第3話 若き軍師 ~マドル 3~
「ジェさまに対して舐めた口を聞くな! 命が惜しくば、大人しくこちらの問いに答えろ!」
赤い筋が頬に伸び、顎に伝う。
ポツリと小声でつぶやき、ゆっくりと顔をあげたマドルの瞳を見て、五人はたじろいだ。
次第に五人の息づかいが荒くなり、苦悶に満ちた表情を浮かべてゆく。
「両手の自由を奪えば、術を使うことができないとでも?」
不敵な笑みを浮かべ、マドルはその様子を見守った。
頬についた傷跡がだんだんと薄くなり、わずかな時間でふさがって消える。
「あんた……なにをした……?」
「この期に及んで問いかけですか? 私がまだ若いからと侮ったご自分がいけないのですよ? なにもなければ黙って帰そうと思いましたが、先に仕かけてきたのは貴女ですからね」
固く縛られた縄をマドルはするりと解いた。
五人は必死の形相で息を吸いこもうと喘いでいる。
何人かは意識を失い倒れ伏した。
「お待ち……よ……私はあんたに……話しが……」
ジェは足もとに倒れ込みながら、マドルの足首をつかんだ。
乱れた赤い髪が目につく。
屈んで髪に触れ、唇を寄せた。
「この髪……本当に紅い華――?」
屈んだまま指を鳴らすと、全員の呼吸が戻った。
ジェは恐怖を浮かべた瞳をマドルに向けている。
「それで、お話しとは一体?」
「私は、あんたと手を組みたくて、ここまで来たんだ」
ぜいぜいと激しく息を吸い込みながらジェは話し始めた。
「庸儀の国王をそそのかして前王を殺したのは私だよ。
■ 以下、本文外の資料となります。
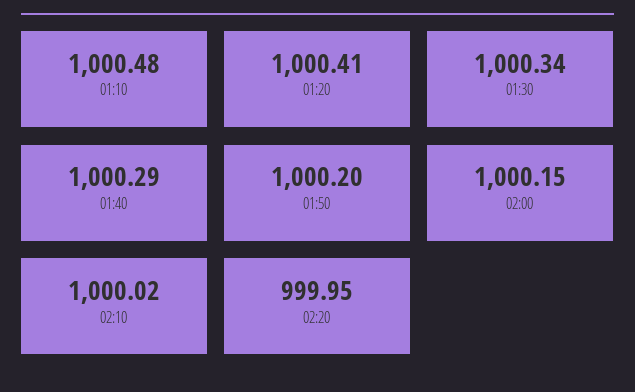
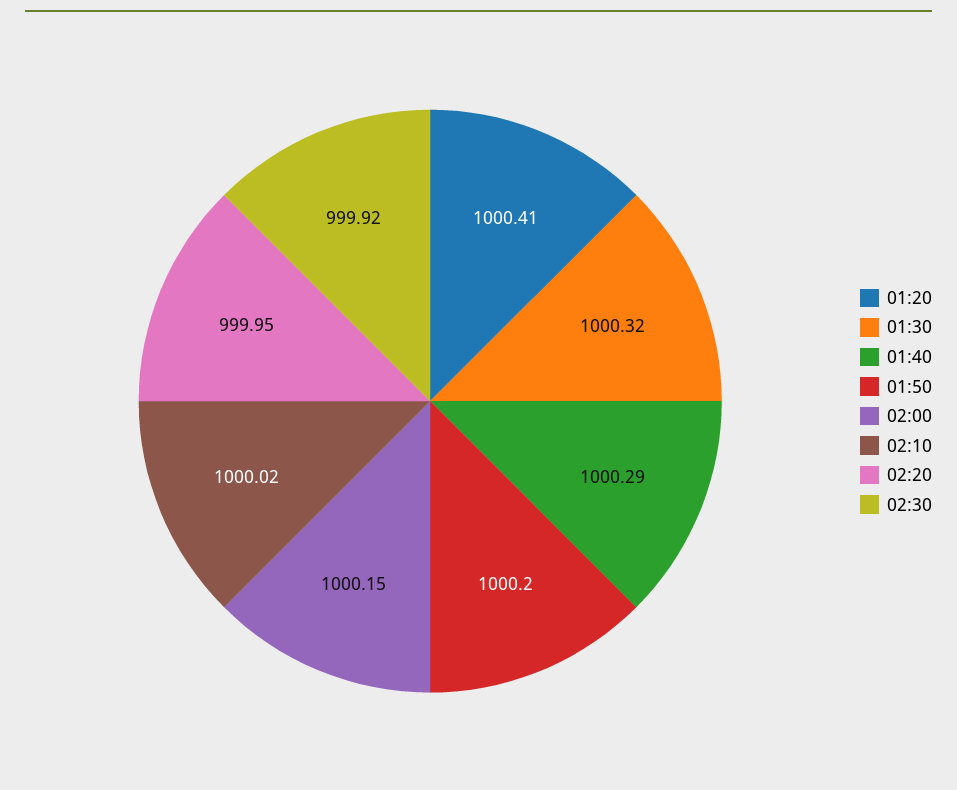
01:10: 1000.48 -> none
01:30: 1000.34 -> 1000.32
02:30: none -> 999.92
今の国王は私の言いなりで腑抜けたジジイだ。国を手中に収めたと思ったのに……国軍のほとんどは、前王の手のものばかり、残った連中はてんで役に立ちやしない。領土もこの国やジャセンベルに奪われていくばかりだ」
「それで?」
「そうなったら、道は一つしかないだろう? 自国より大きな国に添って生き残る、それだけよ。今や庸儀は私の自由でどうとでも動く」
「これは驚いた。ご自分の国を売ると仰るのですか?」
「売るんじゃあないよ。有効に使うだけだ」
その答えに、マドルは含み笑いをすると切り捨てるように言い放った。
「ひと押しで簡単につぶれそうな国と、手を組んだところでなんのメリットがあると? わざわざ従えなくとも、我が国が奪い取ればそれでこと足りるでしょう」
「争いとなれば、庸儀も抵抗はするさ。手を組むことで、お互いが無傷で済むじゃあないか」
「しかし、なぜ私に? 貴女の仰るとおりならば、我が国の皇帝に取り入ったほうが早いのでは?」
「ジジイの相手はもう飽きたんだよ。それに今、実質この国を取り仕切っているのは、あんただと聞いた。どう? 鬼神が手に入ることはメリットにはならないかい?」
ジェは挑発するような視線を送ってくる。
確かに、この物資も兵も不足している状態で、それを使わずに一国が手に入るのなら十分とも思える。
鬼神までも手に入るというのならなおさらだ。
「あなたが鬼神であるという証は?」
「この赤い髪がその証拠だ」
「たかが髪ごときが証拠とは……それで納得すると本気でお思いですか?」
「だったら、私の力でヘイトの一軍を落としてみせようじゃあないの」
唇を噛みしめて言ったジェの言葉に、腕を組んで少しのあいだ、考え込んだ。
伝承が本当ならば、もっと大きな功績を上げられる気もする。
けれど他国より豊かなヘイトの領土もほしい。
「そう……ですね、いささか物足りない気もしますが、まあいいでしょう」
男たちの意識も戻ったようだ。
「それで、手を組んだあとのあなたの望みはなんですか?」
マドルの問いかけに、ジェはニヤリと笑う。
「私は別に、国を手中に収めることなどどうでもいいわ。相応の地位を得て誰をもかしずかせ、自由に贅沢に暮らしたいだけ。いつまでもジジイの相手なんてまっぴらさ」
ゆっくりとこちらへ近づきながらそう言い、マドルの耳もとに顔を寄せてくる。
「ねぇ、私に自由と贅沢な暮しをちょうだい。一部隊を任せてくれるなら、あんたが望む領土だって、いくらでも奪ってきてあげる。いずれは泉翔だって……それだけのことで庸儀が手に入れられれば、あんたの立場としても悪い話じゃないだろう? これからゆっくり今後のことを話し合おうじゃないの、あんたの部屋で……」
肩に乗せた手をマドルの首に回し、耳もとに寄せた唇を、そのままマドルの首筋に這わせ、ジェはそう言った。